Dr Sabine Steimann: La moitié des femmes concernées ont une mère, une sœur ou une tante qui souffre également d’un syndrome des ovaires polykystiques. En outre, la prévalence du SOPK au sein de certains groupes ethniques semble conforter l’hypothèse d’un facteur génétique. Ceci étant, d’autres aspects relatifs à l’hygiène de vie jouent également un rôle important.

L’alimentation par exemple?

Dr Sabine Steimann: Oui, tout à fait. Et le fait de faire du sport régulièrement. En cas de syndrome des ovaires polykystiques, l’insuline et les hormones mâles sont en déséquilibre et sont responsables du SOPK. L’obésité renforce les transformations hormonales et par là même les symptômes.

Quel est le lien entre le syndrome des ovaires polykystiques et l’infertilité?

Dr Sabine Steimann: Dans les faits, de nombreuses femmes souffrant de SOPK ont du mal à tomber enceinte. En outre, le risque de complications pendant la grossesse est plus élevé comme des fausses couches ou du diabète gestationnel dû à la résistance à l’insuline ou encore de l’hypertension artérielle.

Comment diagnostiquer le syndrome des ovaires polykystiques?

Dr Sabine Steimann: Lors d’un entretien, les antécédents médicaux et les symptômes sont évoqués avec le patient. Ensuite, examen corporel et une échographie sont effectués  afin d’identifier les modifications typiques des ovaires associées à un syndrome des ovaires polykystiques (que toutes les patientes ne présentent toutefois pas forcément). En outre, des examens sous forme de dosages hormonaux sont effectués afin de déceler un éventuel SOPK.

Le syndrome des ovaires polykystiques se guérit-il?

Dr Sabine Steimann: La prédisposition génétique de SOPK en soi ne peut pas être guérie, toutefois les symptômes et leurs conséquences se traitent parfaitement bien.

Comment?

Dr Sabine Steimann: Cela dépend bien sûr de la situation de vie et des symptômes. Un point important est très certainement d’atteindre un poids corporel normal. En cas de surpoids, nous recommandons une perte de poids de cinq à dix pour cent du poids corporel actuel.
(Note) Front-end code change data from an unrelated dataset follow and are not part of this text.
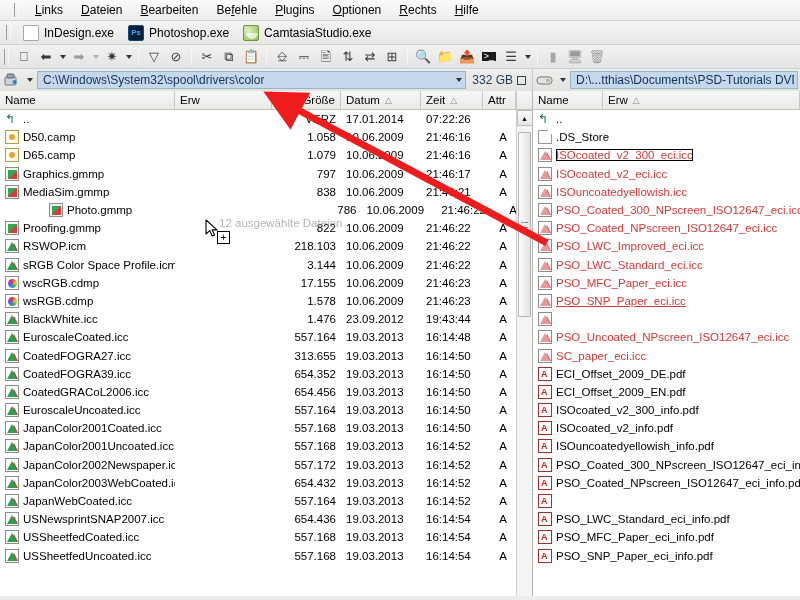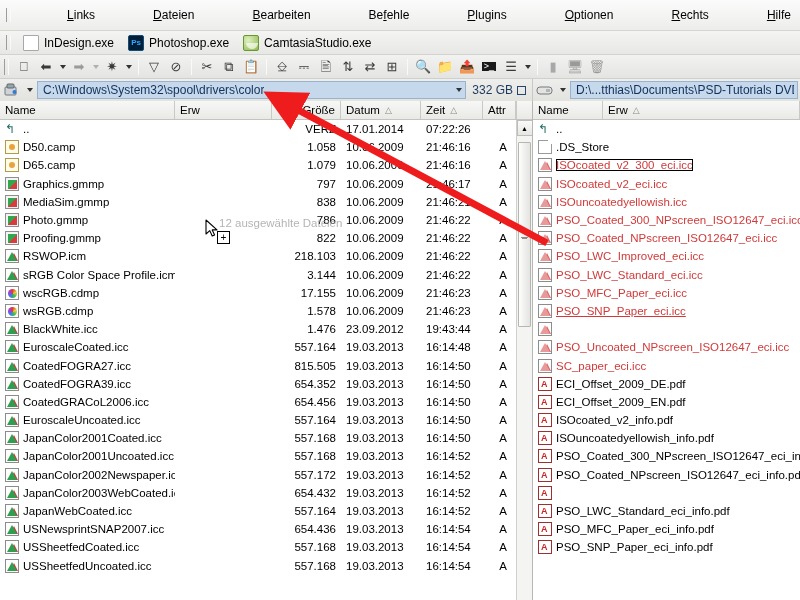"Links" #menubar { height: 31px -> 21px; justify-content: space-between -> none; padding-left: 6px -> 14px }
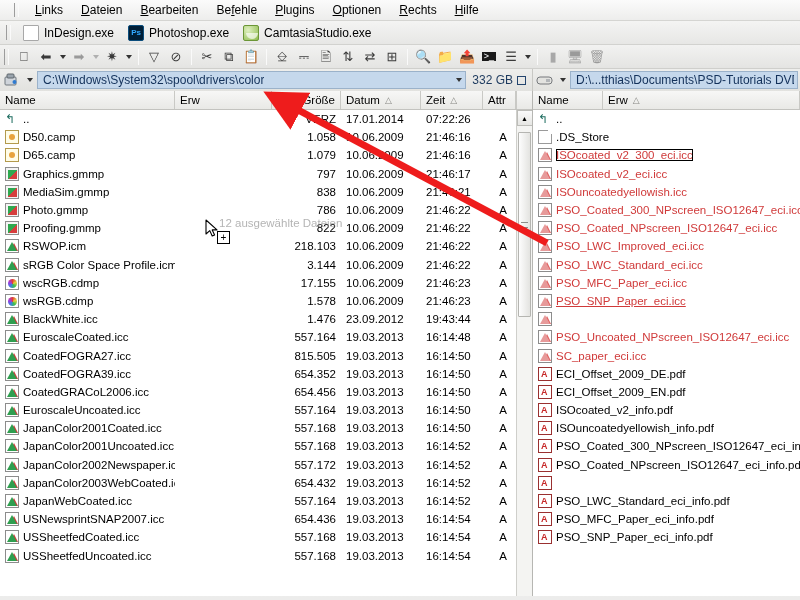"Photo.gmmp" div.cell { margin-left: none -> 44px }
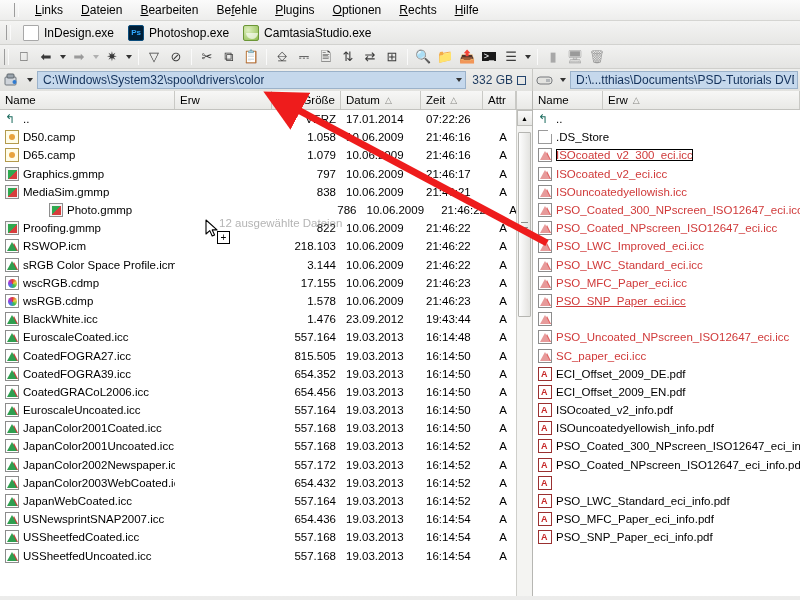"815.505" div.cell { text: 815.505 -> 313.655 }
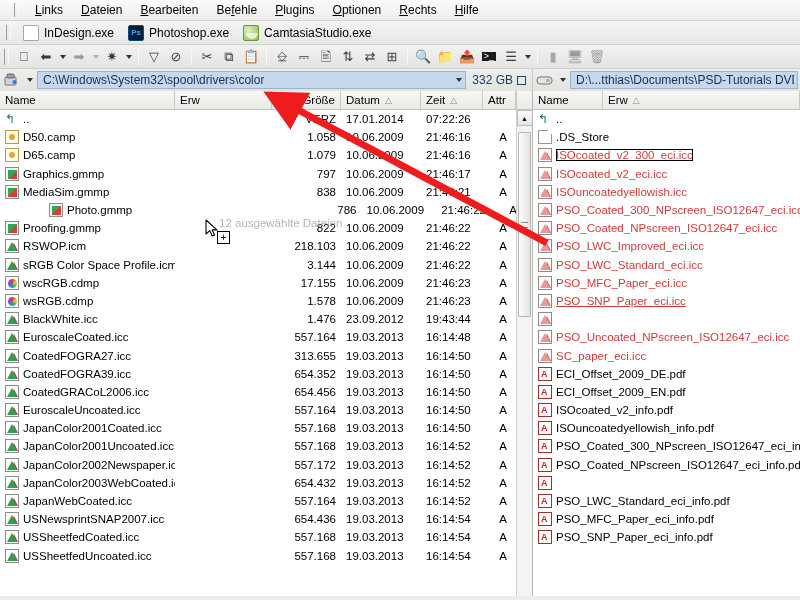"ISOcoated_v2_300_info.pdf" div.row { html: none -> <div> <div> <span></span> <span>ISOcoated_v2_300_info.pdf</span> </div> </div> }
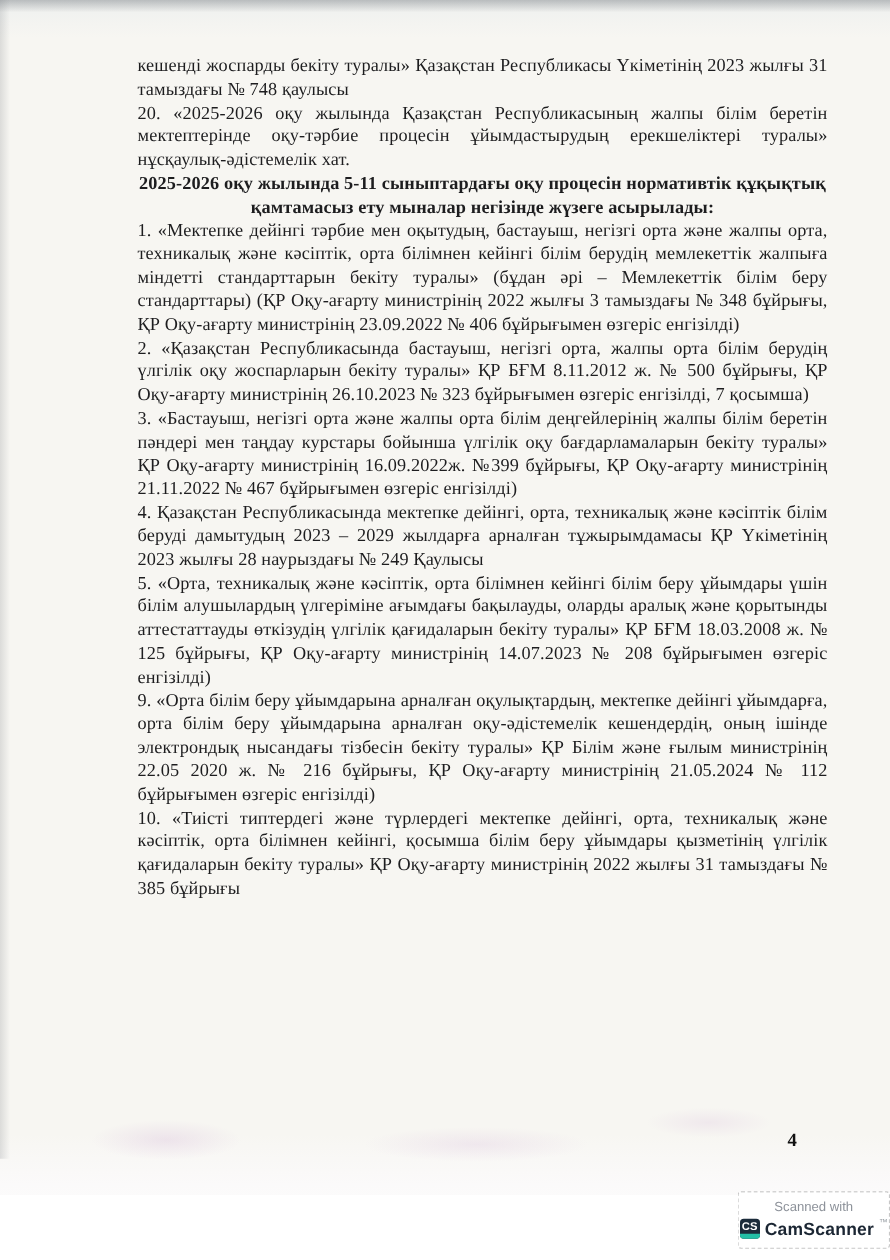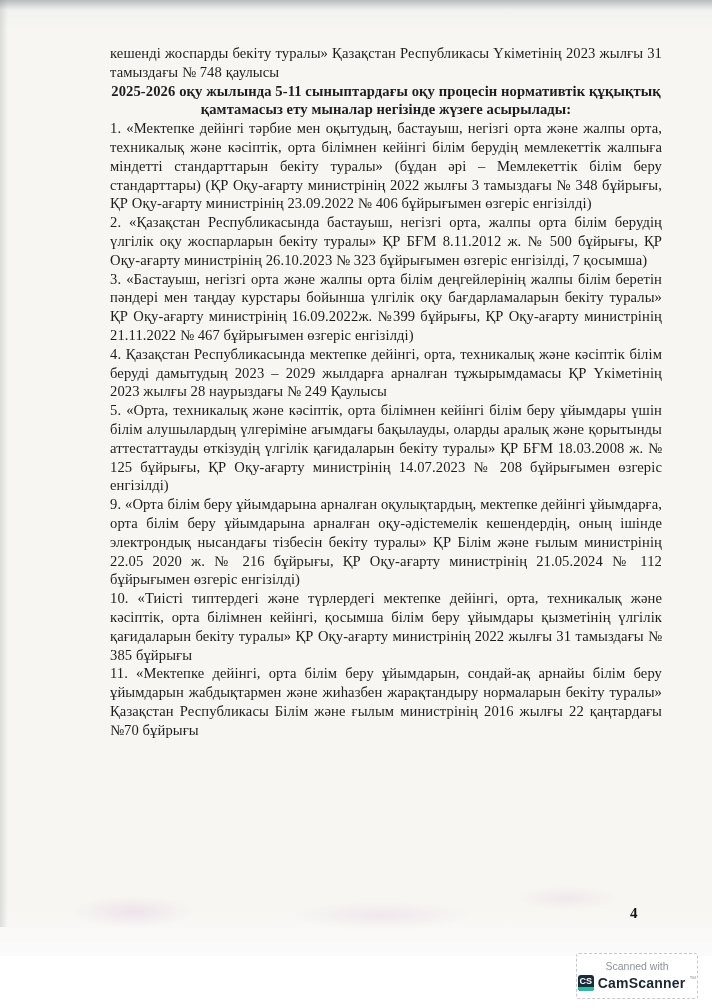"20. «2025-2026 оқу жылында Қазақстан" p { html: none -> <p>20. «2025-2026 оқу жылында Қазақстан Республикасының жалпы білім беретін мектептерінде оқу-тәрбие процесін ұйымдастырудың ерекшеліктері туралы» нұсқаулық-әдістемелік хат.</p> }
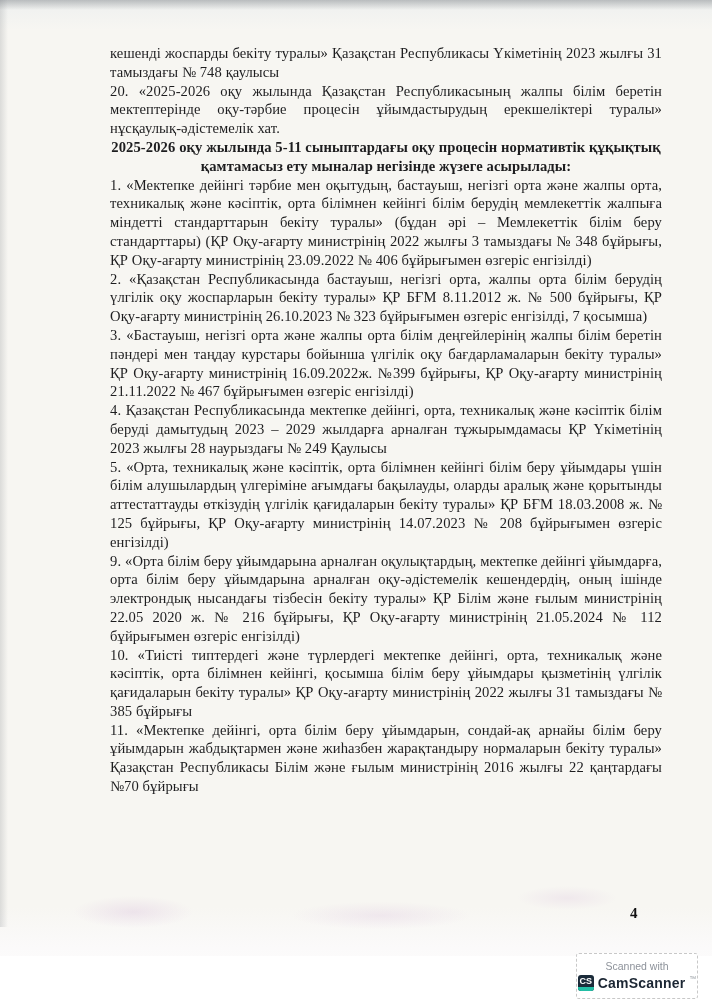"11. «Мектепке дейінгі, орта білім" p { html: <p>11. «Мектепке дейінгі, орта білім беру ұйымдарын, сондай-ақ арнайы білім беру ұйымдарын жабдықтармен және жиһазбен жарақтандыру нормаларын бекіту туралы» Қазақстан Республикасы Білім және ғылым министрінің 2016 жылғы 22 қаңтардағы №70 бұйрығы</p> -> none }
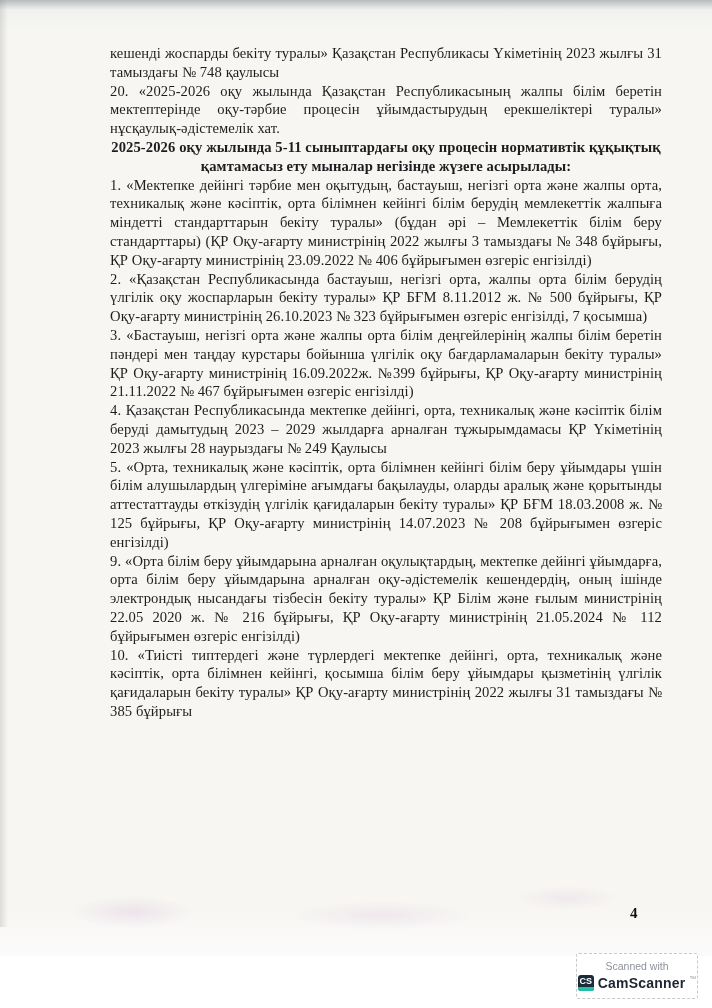"Scanned with" .cs-badge { right: 14px -> 0 }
Si une femme est obèse, à savoir si elle présente un indice de masse corporel supérieur à 35, une chirurgie bariatrique peut être envisagée avant de prévoir une grossesse. Le traitement médicamenteux dépendra principalement du désir d’enfant.

Que fait-on lorsque la femme ne souhaite pas tomber enceinte?
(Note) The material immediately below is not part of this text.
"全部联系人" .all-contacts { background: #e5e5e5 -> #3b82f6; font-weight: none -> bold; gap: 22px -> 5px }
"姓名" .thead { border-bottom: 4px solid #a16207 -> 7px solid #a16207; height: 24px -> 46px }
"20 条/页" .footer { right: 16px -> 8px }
Dr Sabine Steimann: Un cycle irrégulier, une pilosité excessive et les problèmes d’acné peuvent être régulés par la prise de la pilule contraceptive si la patiente le souhaite.

Et que faire si une femme souhaite tomber enceinte?

Dr Sabine Steimann: On peut alors administrer du létrozole, du citrate de clomifène (afin de stimuler la maturation des follicules) ou de la metformine (pour abaisser le taux de glycémie). Ces trois médicaments sont proposés en Suisse dans le cadre d’une utilisation hors indication (off-label use), à savoir, en dehors de l’utilisation prévue par les autorités sanitaires. Une autre possibilité de traitement consiste en un traitement par injections d’une hormone follico-stimulante (FSH) qui stimulera la maturation des follicules.

Existe-t-il des mesures préventives?

Dr Sabine Steimann: Oui et non. La prédisposition génétique ne peut pas être modifiée. Les symptômes peuvent toutefois être améliorés voire disparaître chez les femmes en surpoids par une bonne hygiène de vie, à savoir un poids corporel normal, une alimentation saine et de l’exercice physique régulier.